Detected change data:
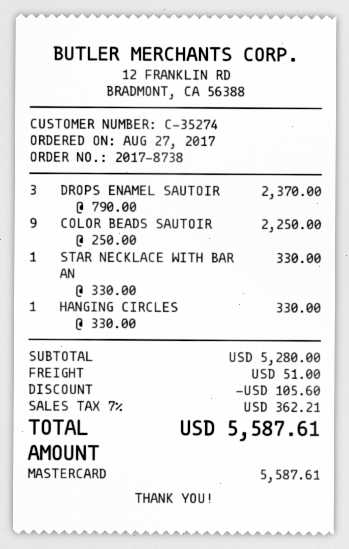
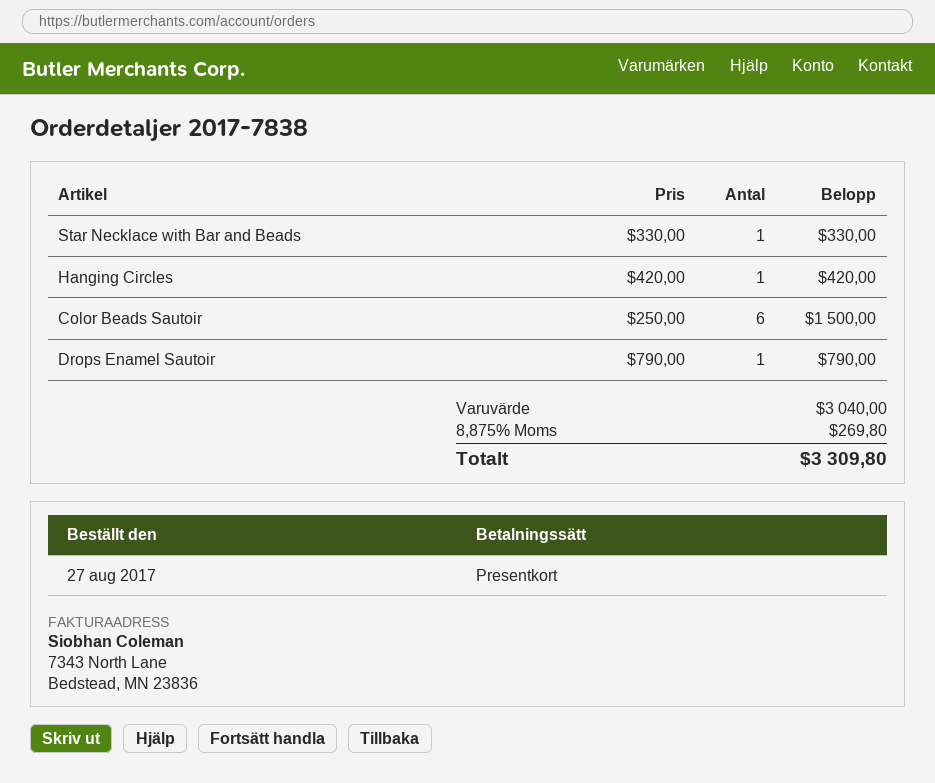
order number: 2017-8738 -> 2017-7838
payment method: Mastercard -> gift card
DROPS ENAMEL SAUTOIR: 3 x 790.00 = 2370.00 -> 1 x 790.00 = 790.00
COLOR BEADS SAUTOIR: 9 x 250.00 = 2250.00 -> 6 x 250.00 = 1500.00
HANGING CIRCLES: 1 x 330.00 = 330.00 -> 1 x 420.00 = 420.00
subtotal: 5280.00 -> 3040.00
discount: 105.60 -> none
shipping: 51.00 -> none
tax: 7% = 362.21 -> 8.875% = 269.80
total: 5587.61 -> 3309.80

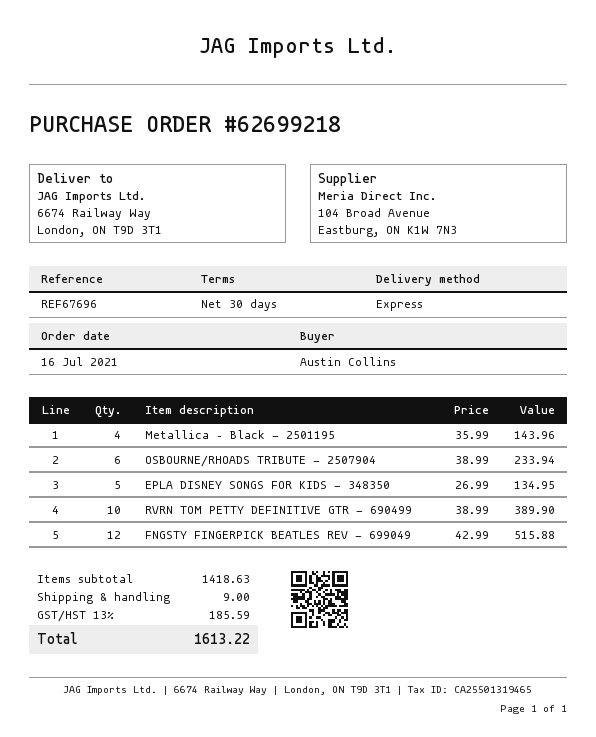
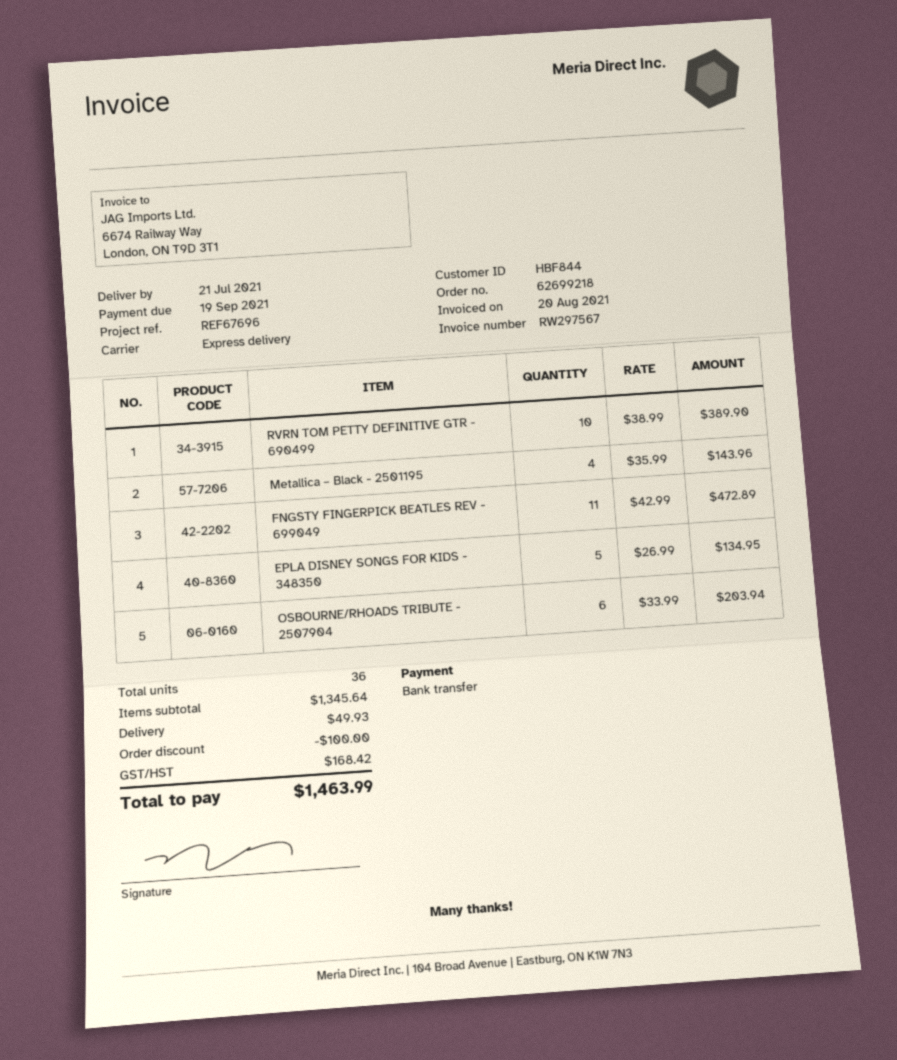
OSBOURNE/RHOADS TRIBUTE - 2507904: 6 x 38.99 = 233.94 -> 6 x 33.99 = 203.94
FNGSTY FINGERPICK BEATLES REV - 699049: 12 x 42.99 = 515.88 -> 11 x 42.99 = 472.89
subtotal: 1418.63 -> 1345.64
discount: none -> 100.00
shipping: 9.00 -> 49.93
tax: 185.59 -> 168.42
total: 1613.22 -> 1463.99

==

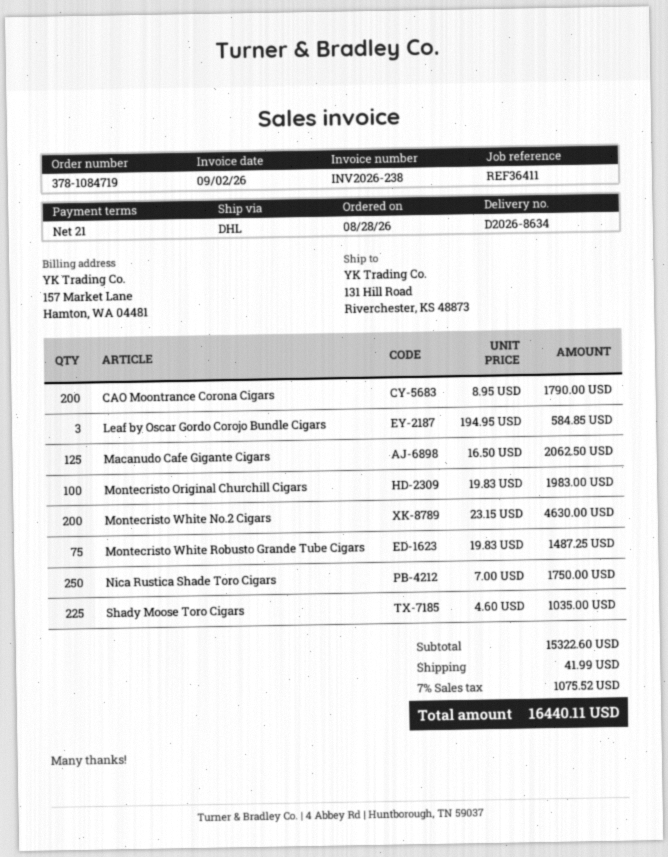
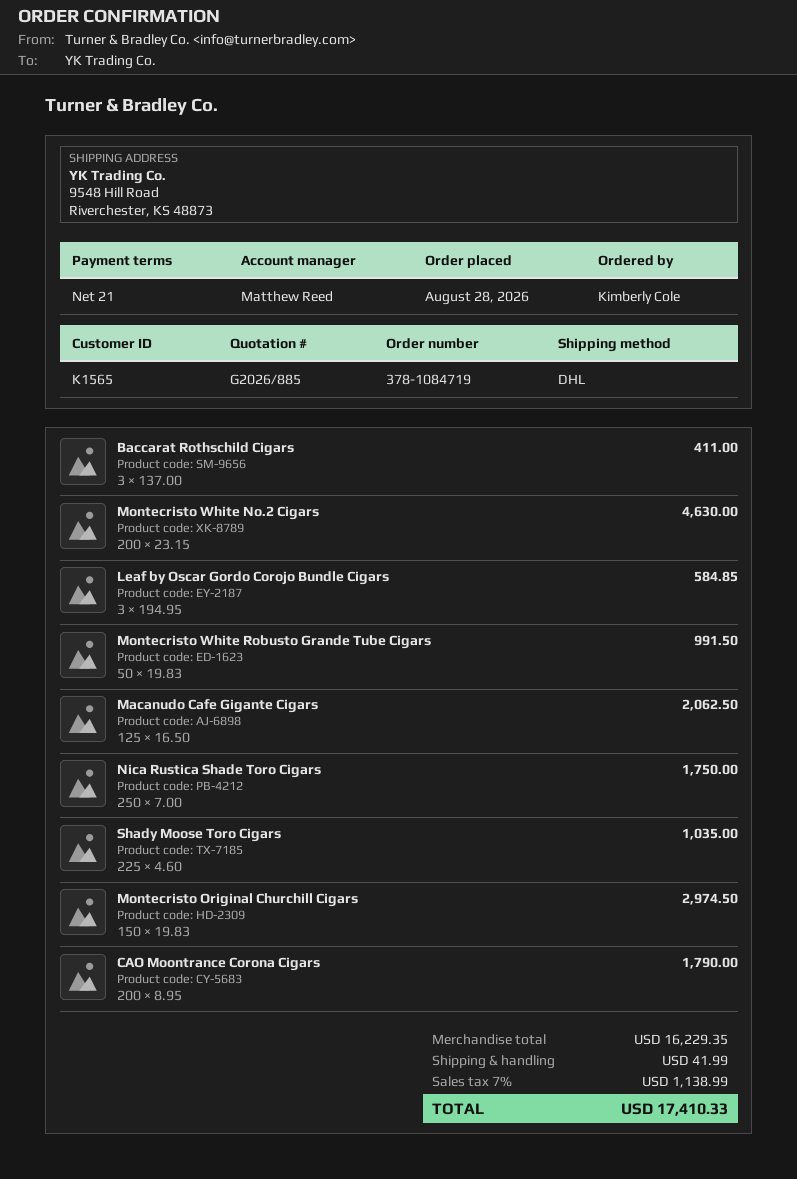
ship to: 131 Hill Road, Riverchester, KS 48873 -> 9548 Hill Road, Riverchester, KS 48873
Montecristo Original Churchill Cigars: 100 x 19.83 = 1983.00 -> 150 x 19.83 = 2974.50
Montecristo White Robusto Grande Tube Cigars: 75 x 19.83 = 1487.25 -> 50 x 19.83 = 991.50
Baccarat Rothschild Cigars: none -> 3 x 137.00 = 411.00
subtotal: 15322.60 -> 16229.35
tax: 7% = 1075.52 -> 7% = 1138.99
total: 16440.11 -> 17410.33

◆ WHAT THE TASK REQUIRES:
Go through the records. Copy each line where "subtotal" appears.

◆ WRITTEN RESPONSE:
subtotal: 5280.00 -> 3040.00
subtotal: 1418.63 -> 1345.64
subtotal: 15322.60 -> 16229.35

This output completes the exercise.